By Hillary Borrud, The Oregonian/OregonLive June 27, 2018
The Oregon Supreme Court ordered changes Wednesday to the ballot title of an initiative that would ban the sale of many semiautomatic guns and high-capacity ammunition magazines in the state.
It's a setback for the Portland-area clergy behind Initiative Petition 43, who have just over a week to gather the 88,184 signatures necessary to get it on the November ballot. The signature deadline is July 6, and they cannot begin gathering signatures until the ballot title is finalized.
In an opinion issued Wednesday morning, the court said Attorney General Ellen Rosenblum must revise the summary of the initiative that would be put before voters in November.
The ballot title now reads: "Prohibits 'Assault Weapons' (Defined), 'Large Capacity Magazines' (Defined), Unless Registered With State Police.

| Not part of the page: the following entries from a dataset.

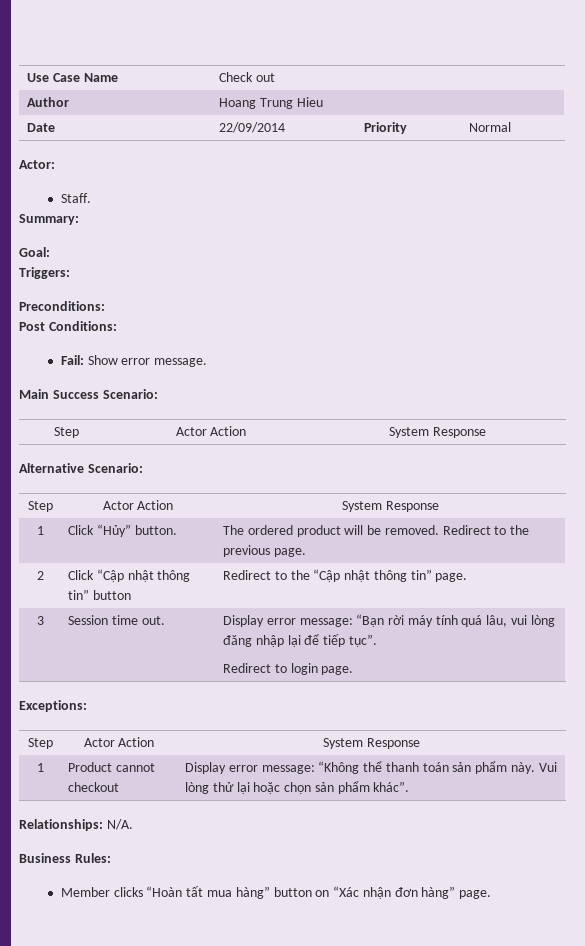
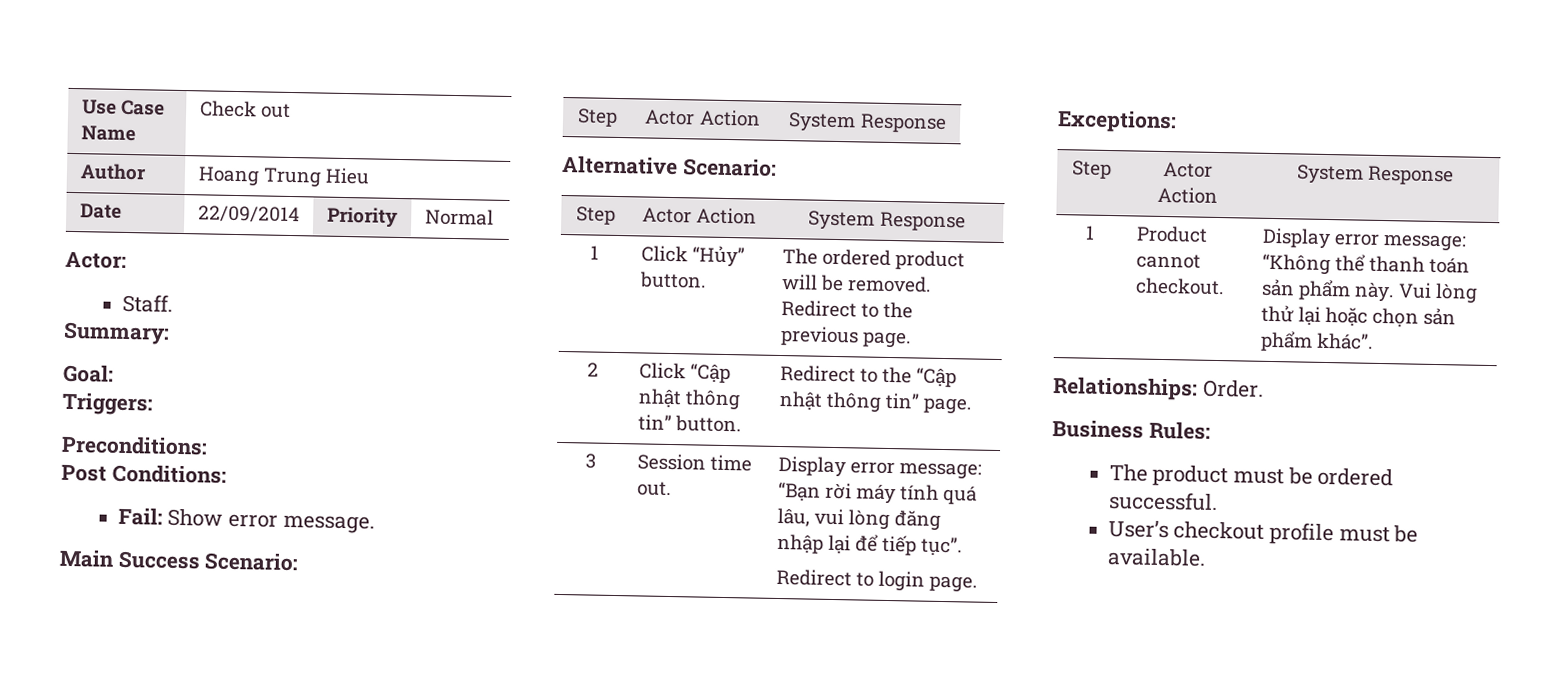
- 2 | Click “Cập nhật thông tin” button | Redirect to the “Cập nhật thông tin” page.
+ 2 | Click “Cập nhật thông tin” button. | Redirect to the “Cập nhật thông tin” page.
- 1 | Product cannot checkout | Display error message: “Không thể thanh toán sản phẩm này. Vui lòng thử lại hoặc chọn sản phẩm khác”.
+ 1 | Product cannot checkout. | Display error message: “Không thể thanh toán sản phẩm này. Vui lòng thử lại hoặc chọn sản phẩm khác”.
- Relationships: N/A.
+ Relationships: Order.
- Member clicks “Hoàn tất mua hàng” button on “Xác nhận đơn hàng” page.
+ The product must be ordered successful.
+ User’s checkout profile must be available.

Criminal Penalties."
The court agreed with the gun rights and hunting groups that "assault weapons" is an imprecise term that could be interpreted in different ways and that the attorney general's reference to the definition within the full text of Initiative Petition 43 was not adequate to explain the effect.
Chief Justice Thomas Balmer wrote: "We conclude that the (ballot title) caption could accurately state that the proposed measure would criminalize the possession and transfer of many semiautomatic weapons, as well as magazines holding over 10 rounds."
The ban would apply to certain semiautomatic rifles and pistols capable of accommodating detachable magazines and have other military-style features, such as a collapsible stock or grenade launcher, plus some semiautomatic shotguns. Military and law enforcement employees who are required to carry firearms would be exempt, as would retailers and manufacturers who supply those agencies.
Initiative Petition 43 would allow existing owners of such weapons to keep them if they passed a criminal background check and registered with the Oregon State Police in order to keep the firearms.
The court said the attorney general's office must also make clear that the exception would apply only to weapons people owned at the time the initiative would take effect.
One of the initiative's chief petitioners, Rabbi Michael Cahana of Congregation Beth Israel, declined to comment Wednesday on the outlook for the initiative. Supporters of the initiative, who call their campaign "Lift Every Voice," are planning a press conference on Thursday morning.